WORK TO COMPLETE: The entries are to be reproduced word for word, with all images left out.

DATA SECTION:

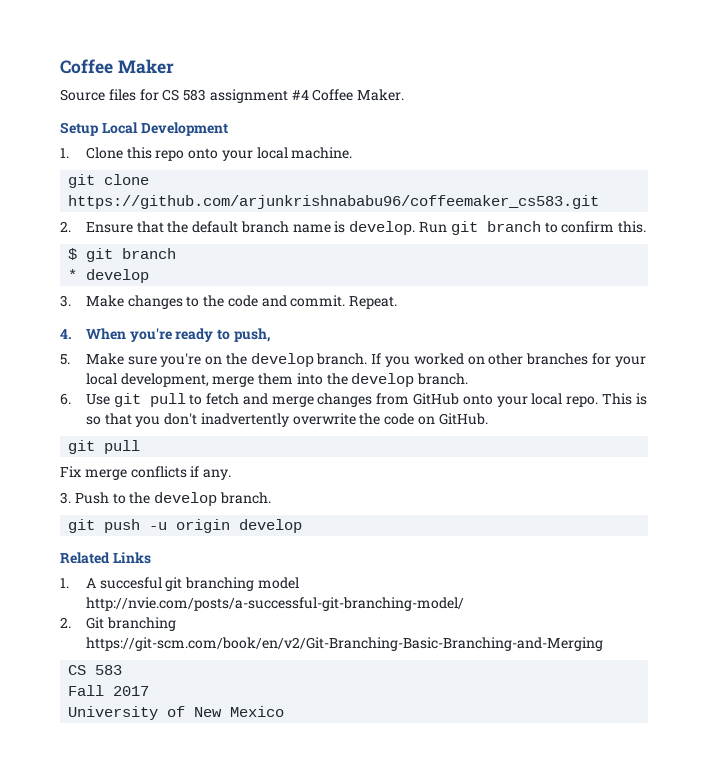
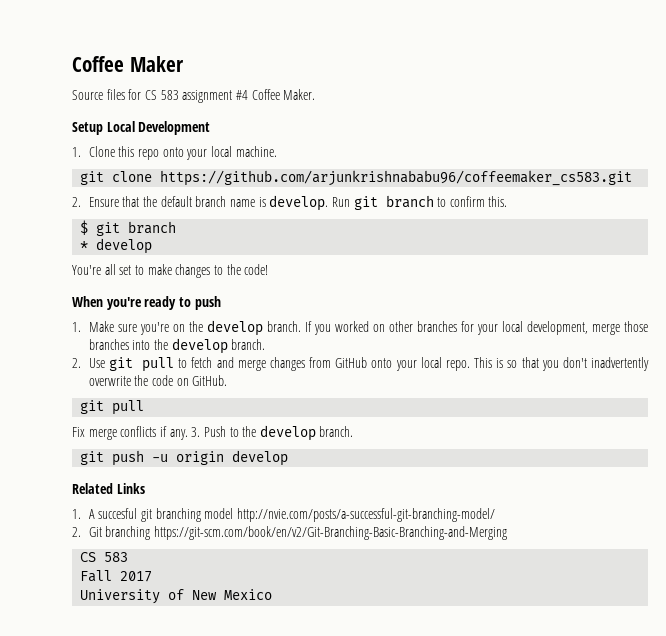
[60,295,398,309] [60,329,72,339] 3. Make changes to the code and commit. Repeat. // 4. -> [72,264,269,278] You're all set to make changes to the code! //
[233,328,270,342] [60,354,70,365] push, // 5. -> [194,296,221,310] [72,322,81,332] push // 1.
[258,373,294,385] them -> [623,321,648,332] [88,339,129,350] those branches
[60,393,71,405] 6. -> [72,358,81,368] 2.
(232, 474) // -> (188, 434) none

TASK RESULT:
[60,295,398,309] [60,329,72,339] 3. Make changes to the code and commit. Repeat. // 4. -> [72,264,269,278] You're all set to make changes to the code! //
[233,328,270,342] [60,354,70,365] push, // 5. -> [194,296,221,310] [72,322,81,332] push // 1.
[258,373,294,385] them -> [623,321,648,332] [88,339,129,350] those branches
[60,393,71,405] 6. -> [72,358,81,368] 2.
(232, 474) // -> (188, 434) none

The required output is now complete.